## Input data
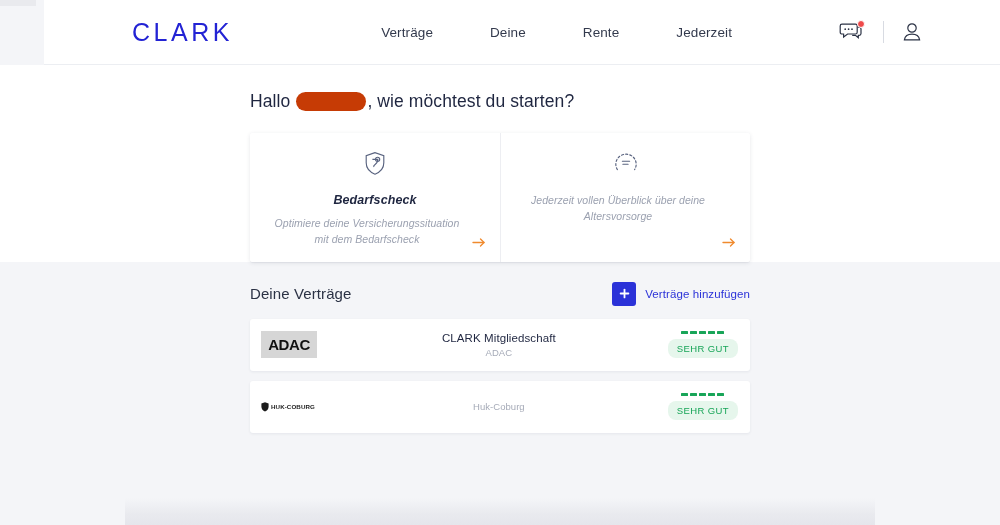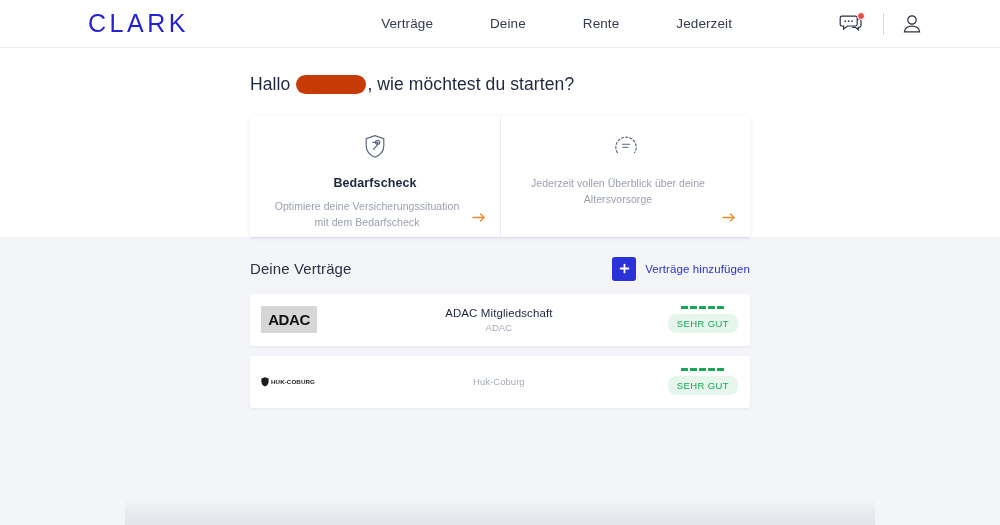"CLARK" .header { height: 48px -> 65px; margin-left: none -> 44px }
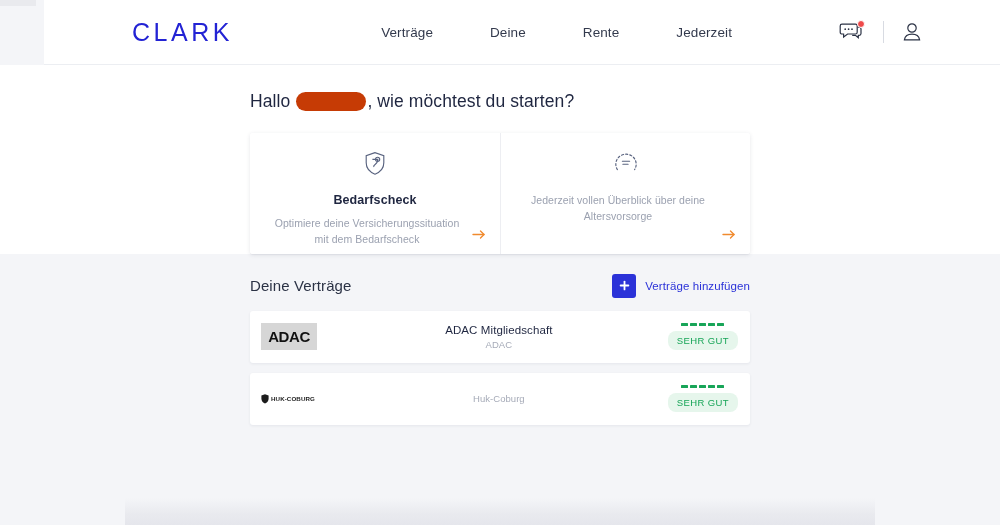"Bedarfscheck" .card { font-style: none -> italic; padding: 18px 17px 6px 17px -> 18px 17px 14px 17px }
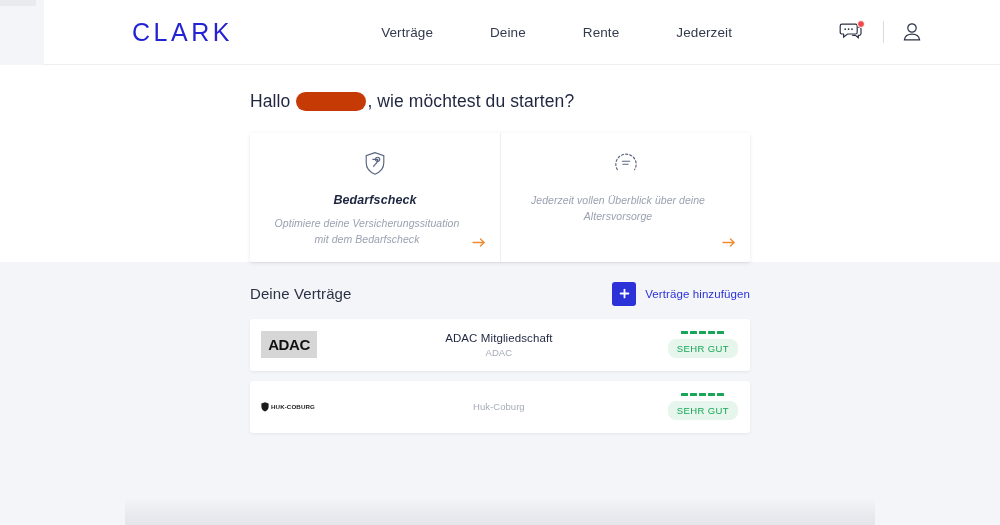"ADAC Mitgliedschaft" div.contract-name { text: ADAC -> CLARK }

* * *

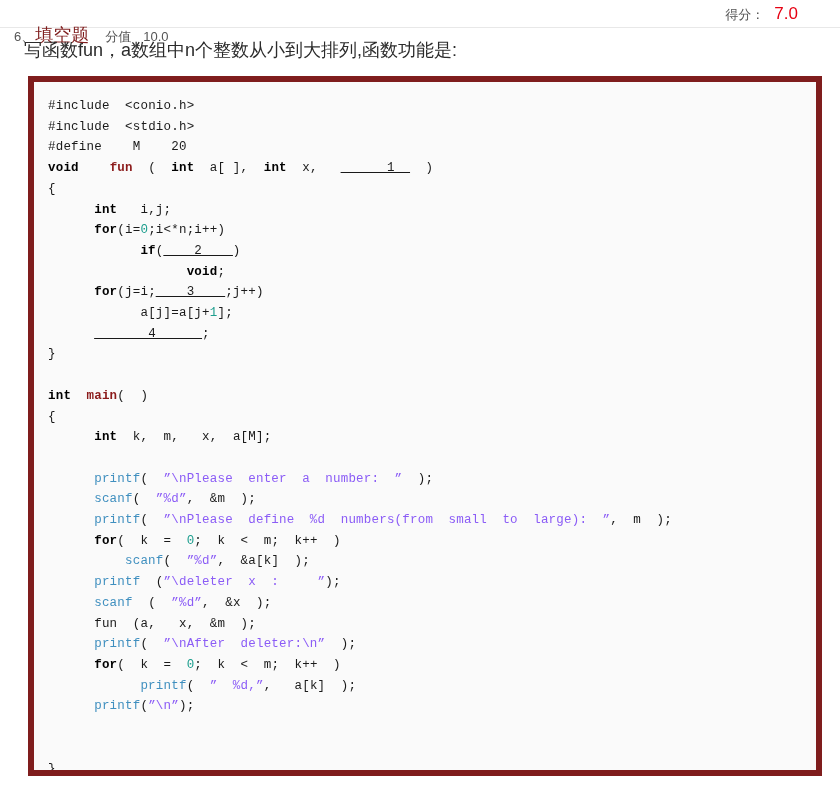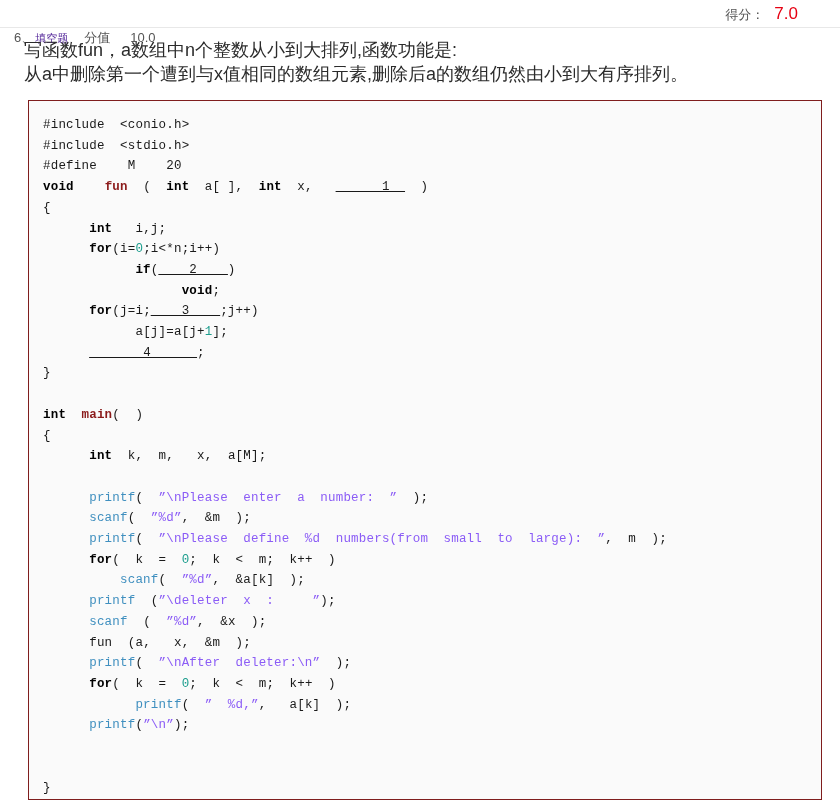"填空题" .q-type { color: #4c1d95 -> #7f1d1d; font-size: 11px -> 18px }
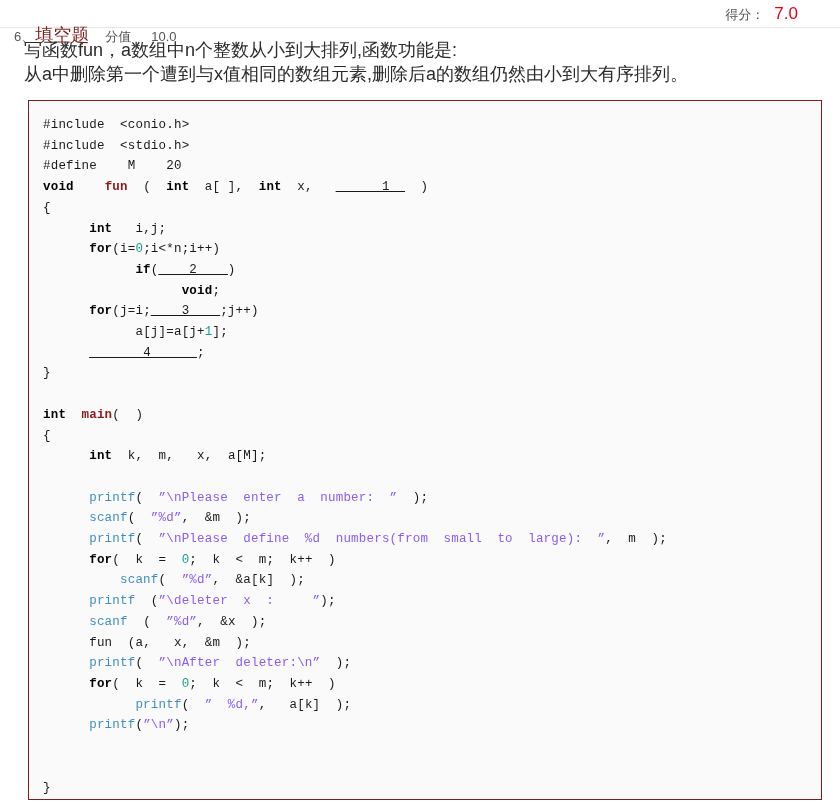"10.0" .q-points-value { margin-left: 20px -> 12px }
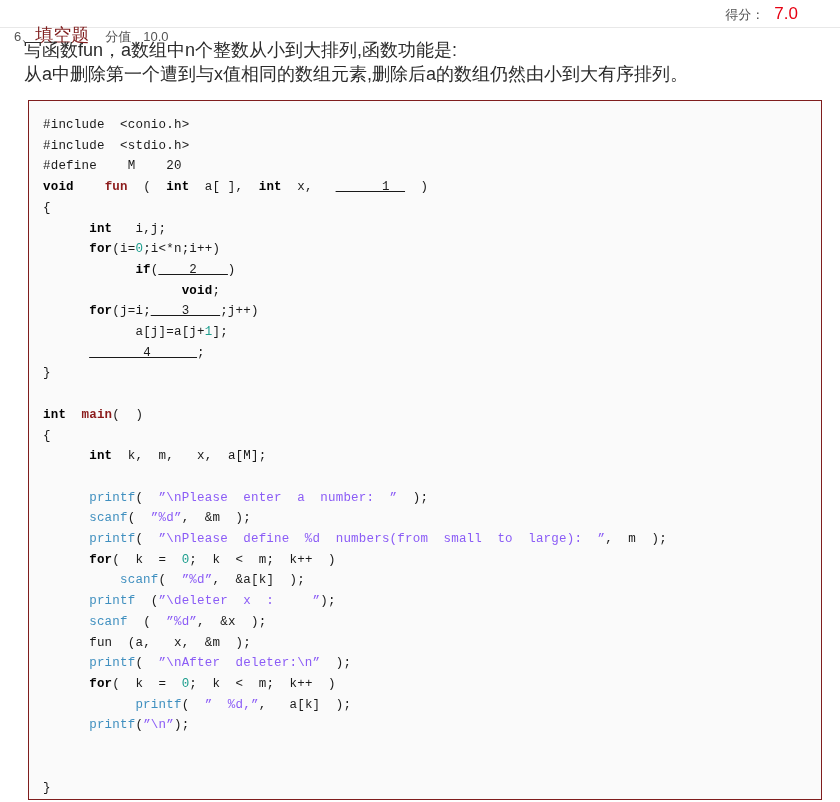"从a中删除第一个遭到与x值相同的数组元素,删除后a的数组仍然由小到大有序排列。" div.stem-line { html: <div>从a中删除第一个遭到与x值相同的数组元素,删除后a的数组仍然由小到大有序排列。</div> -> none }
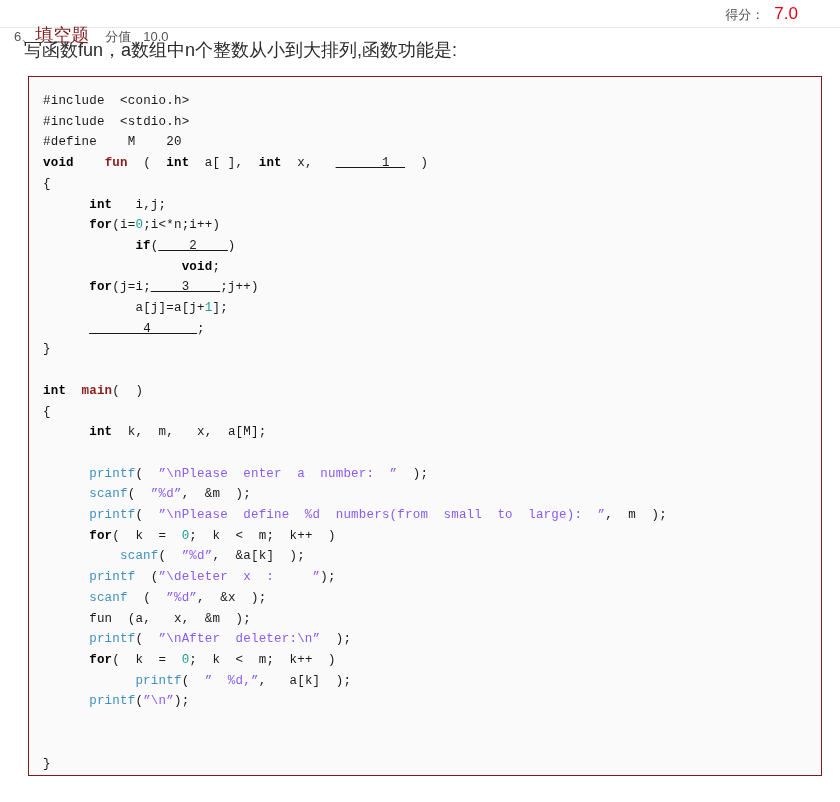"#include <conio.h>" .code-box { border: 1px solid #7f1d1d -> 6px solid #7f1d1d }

==

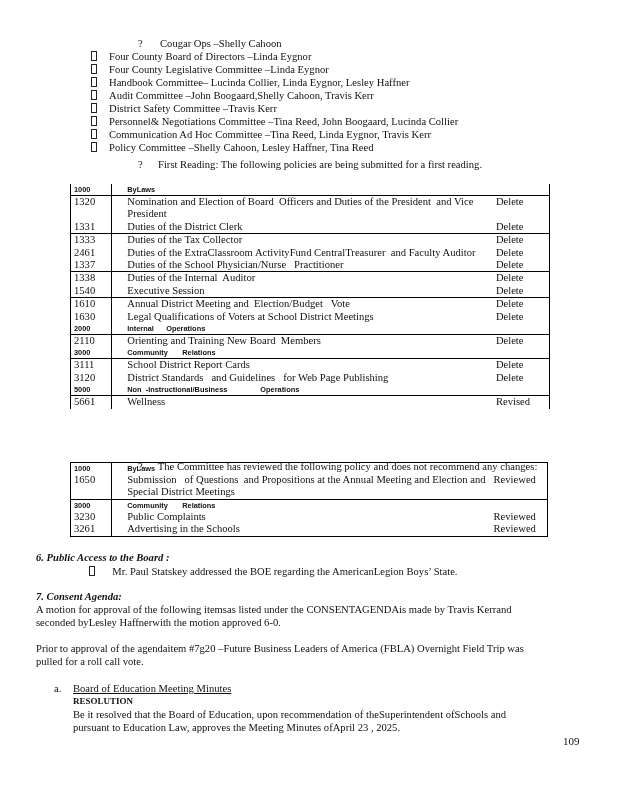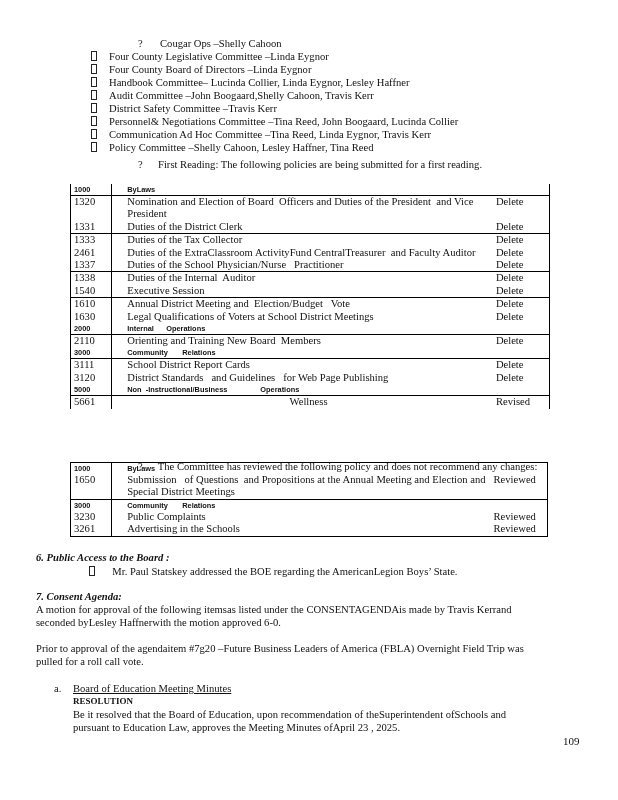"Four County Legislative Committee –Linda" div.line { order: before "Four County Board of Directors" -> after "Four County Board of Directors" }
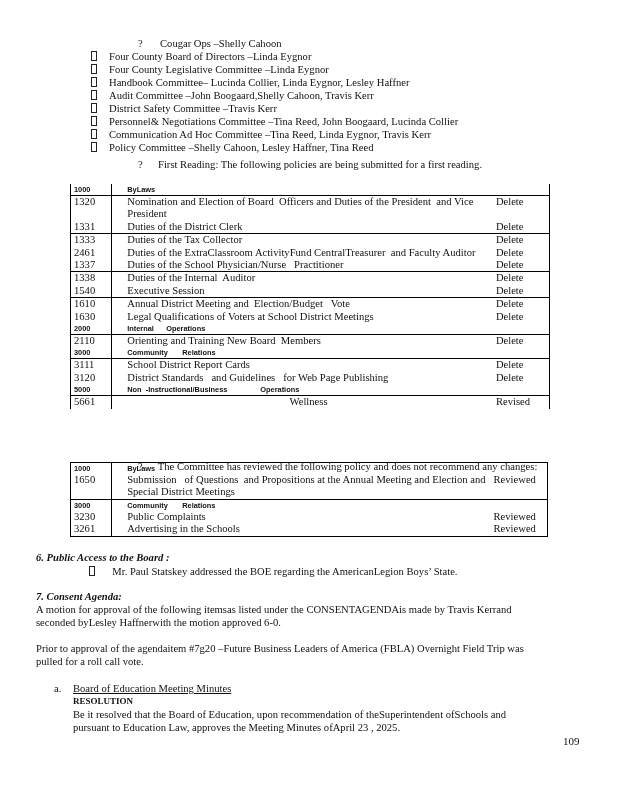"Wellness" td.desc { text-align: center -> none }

## Action item
In the material above, the stretch from the line with "height: 48px ->" through the line with "text: ADAC ->" is to be given again exactly, minus the pictures.

## Task result
"CLARK" .header { height: 48px -> 65px; margin-left: none -> 44px }
"Bedarfscheck" .card { font-style: none -> italic; padding: 18px 17px 6px 17px -> 18px 17px 14px 17px }
"ADAC Mitgliedschaft" div.contract-name { text: ADAC -> CLARK }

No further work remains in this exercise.